Records to process:
::::::

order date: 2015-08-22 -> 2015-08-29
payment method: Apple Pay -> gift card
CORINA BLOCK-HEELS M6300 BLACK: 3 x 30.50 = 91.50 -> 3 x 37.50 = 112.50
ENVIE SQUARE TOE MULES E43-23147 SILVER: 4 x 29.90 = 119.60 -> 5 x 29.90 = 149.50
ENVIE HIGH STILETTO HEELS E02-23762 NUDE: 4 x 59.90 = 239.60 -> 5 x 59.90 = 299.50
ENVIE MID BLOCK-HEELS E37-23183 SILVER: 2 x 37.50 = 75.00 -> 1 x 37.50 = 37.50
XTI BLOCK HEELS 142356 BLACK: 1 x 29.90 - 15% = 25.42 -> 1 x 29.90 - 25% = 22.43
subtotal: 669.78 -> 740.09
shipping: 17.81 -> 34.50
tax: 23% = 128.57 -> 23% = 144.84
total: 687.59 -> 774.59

::::::

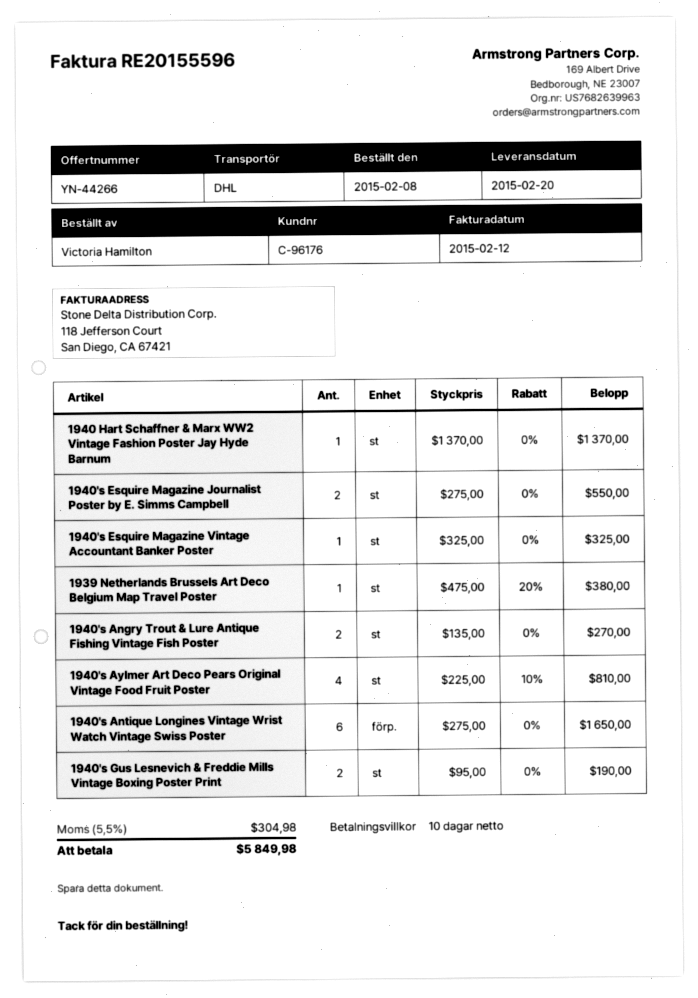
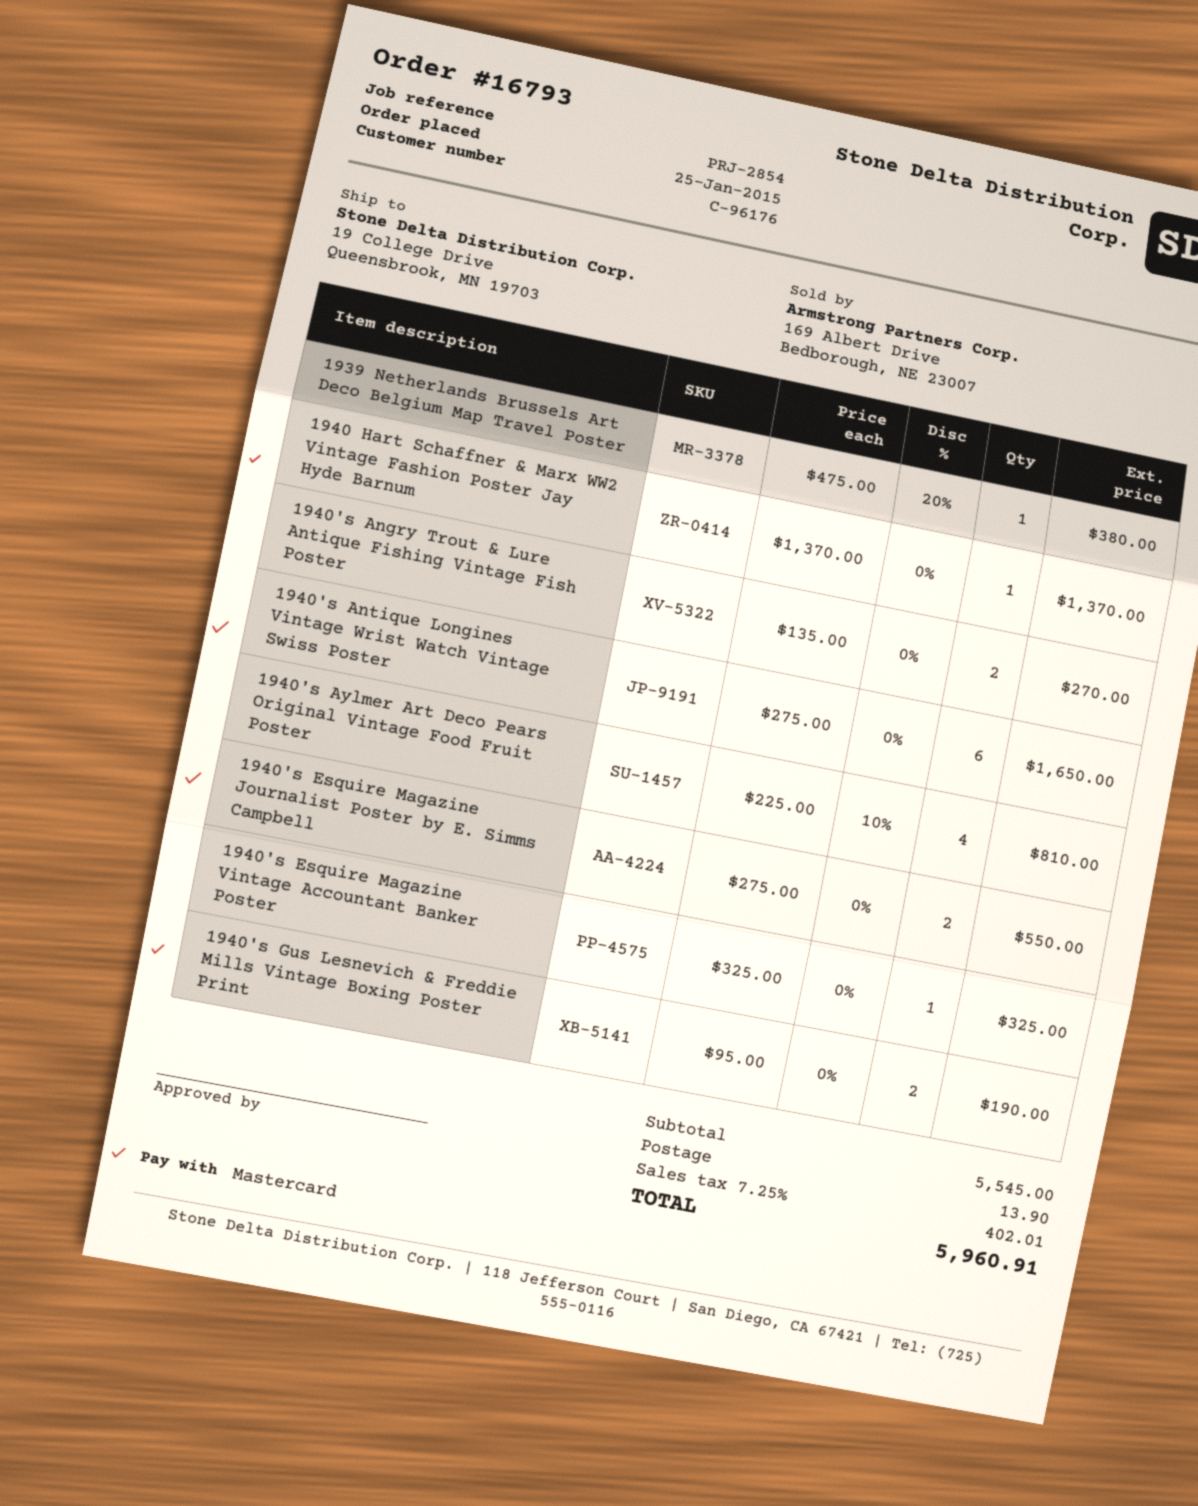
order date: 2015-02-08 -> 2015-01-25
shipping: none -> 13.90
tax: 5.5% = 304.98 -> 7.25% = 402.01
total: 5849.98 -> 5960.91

::::::

What needs to be done: Looking through the records, copy out every line in which the word "BLOCK" is found.

The answer:
CORINA BLOCK-HEELS M6300 BLACK: 3 x 30.50 = 91.50 -> 3 x 37.50 = 112.50
ENVIE MID BLOCK-HEELS E37-23183 SILVER: 2 x 37.50 = 75.00 -> 1 x 37.50 = 37.50
XTI BLOCK HEELS 142356 BLACK: 1 x 29.90 - 15% = 25.42 -> 1 x 29.90 - 25% = 22.43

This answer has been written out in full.